● BRIEF
The reply must consist of the complete listing, reproduced exactly, with no images included.

● SUPPLIED DATA

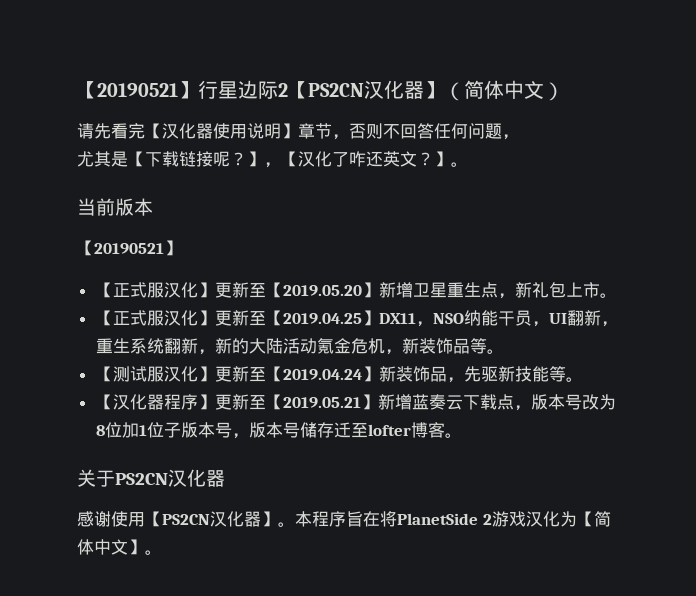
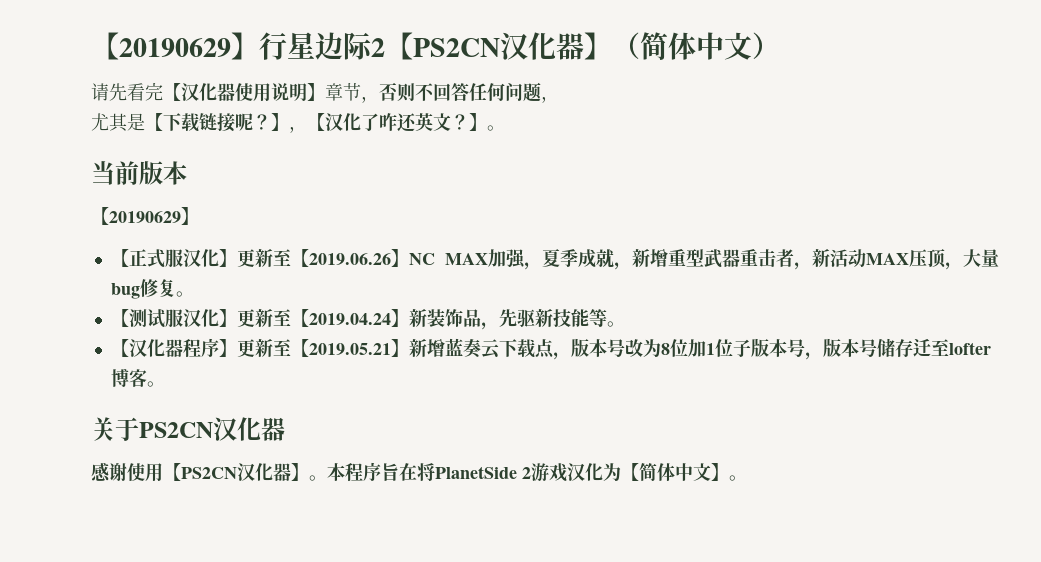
[77,81,178,99] 【20190521 -> [91,32,231,60] 【20190629
[94,243,164,254] 20190521 -> [109,211,181,223] 20190629
[282,282,617,299] [95,310,618,327] [95,338,487,355] 2019.05.20】新增卫星重生点，新礼包上市。 // 【正式服汉化】更新至【2019.04.25】DX11，NSO纳能干员，UI翻新，重生系统翻新，新的大陆活动氪金危机，新装饰品等 -> [308,249,999,270] [110,279,176,299] 2019.06.26】NC MAX加强，夏季成就，新增重型武器重击者，新活动MAX压顶，大量bug修复

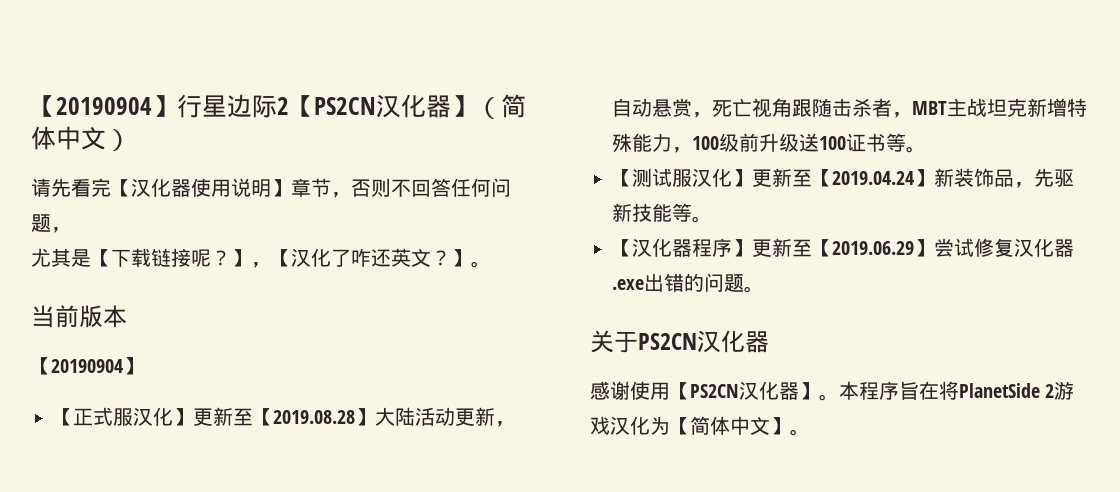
[91,32,231,60] 【20190629 -> [31,95,152,117] 【20190904
[109,211,181,223] 20190629 -> [51,359,123,373] 20190904
[308,249,999,270] [110,279,176,299] 2019.06.26】NC MAX加强，夏季成就，新增重型武器重击者，新活动MAX压顶，大量bug修复 -> [273,407,515,427] [612,98,1087,118] [612,133,906,153] 2019.08.28】大陆活动更新，自动悬赏，死亡视角跟随击杀者，MBT主战坦克新增特殊能力，100级前升级送100证书等
[308,338,991,360] [110,368,147,387] 2019.05.21】新增蓝奏云下载点，版本号改为8位加1位子版本号，版本号储存迁至lofter博客 -> [832,238,1074,257] [612,273,744,292] 2019.06.29】尝试修复汉化器.exe出错的问题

● YOUR SOLUTION
[77,81,178,99] 【20190521 -> [91,32,231,60] 【20190629
[94,243,164,254] 20190521 -> [109,211,181,223] 20190629
[282,282,617,299] [95,310,618,327] [95,338,487,355] 2019.05.20】新增卫星重生点，新礼包上市。 // 【正式服汉化】更新至【2019.04.25】DX11，NSO纳能干员，UI翻新，重生系统翻新，新的大陆活动氪金危机，新装饰品等 -> [308,249,999,270] [110,279,176,299] 2019.06.26】NC MAX加强，夏季成就，新增重型武器重击者，新活动MAX压顶，大量bug修复

[91,32,231,60] 【20190629 -> [31,95,152,117] 【20190904
[109,211,181,223] 20190629 -> [51,359,123,373] 20190904
[308,249,999,270] [110,279,176,299] 2019.06.26】NC MAX加强，夏季成就，新增重型武器重击者，新活动MAX压顶，大量bug修复 -> [273,407,515,427] [612,98,1087,118] [612,133,906,153] 2019.08.28】大陆活动更新，自动悬赏，死亡视角跟随击杀者，MBT主战坦克新增特殊能力，100级前升级送100证书等
[308,338,991,360] [110,368,147,387] 2019.05.21】新增蓝奏云下载点，版本号改为8位加1位子版本号，版本号储存迁至lofter博客 -> [832,238,1074,257] [612,273,744,292] 2019.06.29】尝试修复汉化器.exe出错的问题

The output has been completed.